Some entries follow. Reproduce exactly the lines starting at the one with "sensori di polveri" and stopping after the one with "column; padding-left: 55px".
--- START ---
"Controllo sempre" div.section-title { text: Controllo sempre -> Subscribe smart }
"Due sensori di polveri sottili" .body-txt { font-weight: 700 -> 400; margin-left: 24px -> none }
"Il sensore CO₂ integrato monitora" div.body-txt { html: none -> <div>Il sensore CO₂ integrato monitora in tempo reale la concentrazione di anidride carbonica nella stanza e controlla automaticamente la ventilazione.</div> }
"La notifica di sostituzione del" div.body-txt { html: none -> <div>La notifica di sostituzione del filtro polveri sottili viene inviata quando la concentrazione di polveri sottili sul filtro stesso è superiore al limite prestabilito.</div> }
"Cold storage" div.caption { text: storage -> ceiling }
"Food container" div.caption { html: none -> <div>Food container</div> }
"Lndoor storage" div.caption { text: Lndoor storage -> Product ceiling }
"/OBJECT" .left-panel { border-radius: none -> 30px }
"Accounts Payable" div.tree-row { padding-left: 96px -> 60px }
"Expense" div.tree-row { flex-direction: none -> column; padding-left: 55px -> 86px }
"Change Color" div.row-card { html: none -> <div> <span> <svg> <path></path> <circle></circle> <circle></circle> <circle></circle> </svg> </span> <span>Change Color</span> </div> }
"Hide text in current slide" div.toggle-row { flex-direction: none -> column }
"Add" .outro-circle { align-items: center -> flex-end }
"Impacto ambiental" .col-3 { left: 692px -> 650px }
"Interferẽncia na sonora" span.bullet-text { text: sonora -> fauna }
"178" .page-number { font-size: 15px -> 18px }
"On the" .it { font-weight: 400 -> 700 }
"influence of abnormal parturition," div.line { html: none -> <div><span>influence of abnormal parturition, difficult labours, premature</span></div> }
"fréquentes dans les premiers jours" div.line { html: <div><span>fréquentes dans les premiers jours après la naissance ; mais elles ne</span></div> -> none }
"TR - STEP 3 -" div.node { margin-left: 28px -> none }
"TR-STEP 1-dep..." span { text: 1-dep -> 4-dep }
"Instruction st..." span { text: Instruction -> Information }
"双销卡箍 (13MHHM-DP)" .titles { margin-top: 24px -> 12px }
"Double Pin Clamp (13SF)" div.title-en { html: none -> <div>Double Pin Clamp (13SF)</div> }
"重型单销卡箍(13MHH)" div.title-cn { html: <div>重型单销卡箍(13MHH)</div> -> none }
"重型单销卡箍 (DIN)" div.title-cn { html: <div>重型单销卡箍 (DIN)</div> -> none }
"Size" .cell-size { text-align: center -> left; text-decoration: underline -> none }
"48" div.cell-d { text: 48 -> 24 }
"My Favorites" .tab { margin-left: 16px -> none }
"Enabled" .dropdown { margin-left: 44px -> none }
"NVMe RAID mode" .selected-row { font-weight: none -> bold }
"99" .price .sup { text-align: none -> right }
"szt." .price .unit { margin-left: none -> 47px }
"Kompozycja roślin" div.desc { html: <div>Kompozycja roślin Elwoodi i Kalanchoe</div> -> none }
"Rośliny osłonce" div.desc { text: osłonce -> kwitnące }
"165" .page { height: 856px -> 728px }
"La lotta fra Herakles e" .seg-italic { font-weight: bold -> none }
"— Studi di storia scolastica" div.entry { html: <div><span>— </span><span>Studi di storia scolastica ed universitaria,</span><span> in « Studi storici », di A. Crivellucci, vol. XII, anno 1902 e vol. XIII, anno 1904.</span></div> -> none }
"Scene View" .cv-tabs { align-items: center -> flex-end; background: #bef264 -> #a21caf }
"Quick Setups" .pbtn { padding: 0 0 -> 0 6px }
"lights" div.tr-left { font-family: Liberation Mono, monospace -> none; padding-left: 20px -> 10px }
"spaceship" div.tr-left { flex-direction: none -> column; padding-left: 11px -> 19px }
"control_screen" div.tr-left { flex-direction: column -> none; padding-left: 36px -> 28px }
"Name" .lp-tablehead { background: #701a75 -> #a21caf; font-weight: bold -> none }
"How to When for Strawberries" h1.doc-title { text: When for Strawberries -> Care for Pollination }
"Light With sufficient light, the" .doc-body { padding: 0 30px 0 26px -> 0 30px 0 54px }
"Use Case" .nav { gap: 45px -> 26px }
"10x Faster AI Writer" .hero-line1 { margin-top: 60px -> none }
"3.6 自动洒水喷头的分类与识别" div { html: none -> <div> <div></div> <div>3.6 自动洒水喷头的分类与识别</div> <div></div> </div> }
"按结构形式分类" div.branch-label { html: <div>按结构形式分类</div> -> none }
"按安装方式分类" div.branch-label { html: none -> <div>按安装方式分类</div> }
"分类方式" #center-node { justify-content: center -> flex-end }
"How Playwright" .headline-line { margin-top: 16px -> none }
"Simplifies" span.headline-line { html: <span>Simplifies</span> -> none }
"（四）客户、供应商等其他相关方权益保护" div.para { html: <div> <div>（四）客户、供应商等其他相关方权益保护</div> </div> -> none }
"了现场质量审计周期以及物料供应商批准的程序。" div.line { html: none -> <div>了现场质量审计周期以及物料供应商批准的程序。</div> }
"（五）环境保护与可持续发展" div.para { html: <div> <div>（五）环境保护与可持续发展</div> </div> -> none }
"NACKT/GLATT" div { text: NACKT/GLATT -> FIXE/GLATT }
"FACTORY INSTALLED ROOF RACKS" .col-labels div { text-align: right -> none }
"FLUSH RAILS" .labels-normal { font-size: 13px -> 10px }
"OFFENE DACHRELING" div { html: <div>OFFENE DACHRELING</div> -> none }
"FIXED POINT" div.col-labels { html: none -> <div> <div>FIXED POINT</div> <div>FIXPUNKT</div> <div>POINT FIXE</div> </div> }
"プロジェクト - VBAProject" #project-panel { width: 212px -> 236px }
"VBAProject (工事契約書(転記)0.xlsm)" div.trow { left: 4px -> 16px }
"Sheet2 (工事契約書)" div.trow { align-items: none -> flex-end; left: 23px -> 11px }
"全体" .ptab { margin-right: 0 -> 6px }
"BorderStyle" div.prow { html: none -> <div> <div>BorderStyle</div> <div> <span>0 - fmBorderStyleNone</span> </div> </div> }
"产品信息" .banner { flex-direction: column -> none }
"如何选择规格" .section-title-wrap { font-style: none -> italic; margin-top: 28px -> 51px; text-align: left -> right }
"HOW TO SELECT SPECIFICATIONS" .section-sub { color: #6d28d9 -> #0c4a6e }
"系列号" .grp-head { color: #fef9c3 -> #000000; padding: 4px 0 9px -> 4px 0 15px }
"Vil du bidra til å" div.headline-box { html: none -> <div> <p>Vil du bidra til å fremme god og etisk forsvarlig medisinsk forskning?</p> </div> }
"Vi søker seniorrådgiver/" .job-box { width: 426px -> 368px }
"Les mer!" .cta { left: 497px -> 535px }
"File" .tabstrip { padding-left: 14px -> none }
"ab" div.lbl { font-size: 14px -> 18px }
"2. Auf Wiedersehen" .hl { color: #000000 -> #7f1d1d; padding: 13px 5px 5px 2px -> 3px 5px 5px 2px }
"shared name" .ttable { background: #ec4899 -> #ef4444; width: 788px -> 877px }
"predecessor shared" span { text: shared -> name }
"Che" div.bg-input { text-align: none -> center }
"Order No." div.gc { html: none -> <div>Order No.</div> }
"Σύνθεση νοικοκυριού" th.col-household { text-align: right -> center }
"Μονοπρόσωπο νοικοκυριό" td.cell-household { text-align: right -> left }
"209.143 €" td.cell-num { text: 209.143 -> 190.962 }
--- END ---
- YOUR SOLUTION -
"Due sensori di polveri sottili" .body-txt { font-weight: 700 -> 400; margin-left: 24px -> none }
"Il sensore CO₂ integrato monitora" div.body-txt { html: none -> <div>Il sensore CO₂ integrato monitora in tempo reale la concentrazione di anidride carbonica nella stanza e controlla automaticamente la ventilazione.</div> }
"La notifica di sostituzione del" div.body-txt { html: none -> <div>La notifica di sostituzione del filtro polveri sottili viene inviata quando la concentrazione di polveri sottili sul filtro stesso è superiore al limite prestabilito.</div> }
"Cold storage" div.caption { text: storage -> ceiling }
"Food container" div.caption { html: none -> <div>Food container</div> }
"Lndoor storage" div.caption { text: Lndoor storage -> Product ceiling }
"/OBJECT" .left-panel { border-radius: none -> 30px }
"Accounts Payable" div.tree-row { padding-left: 96px -> 60px }
"Expense" div.tree-row { flex-direction: none -> column; padding-left: 55px -> 86px }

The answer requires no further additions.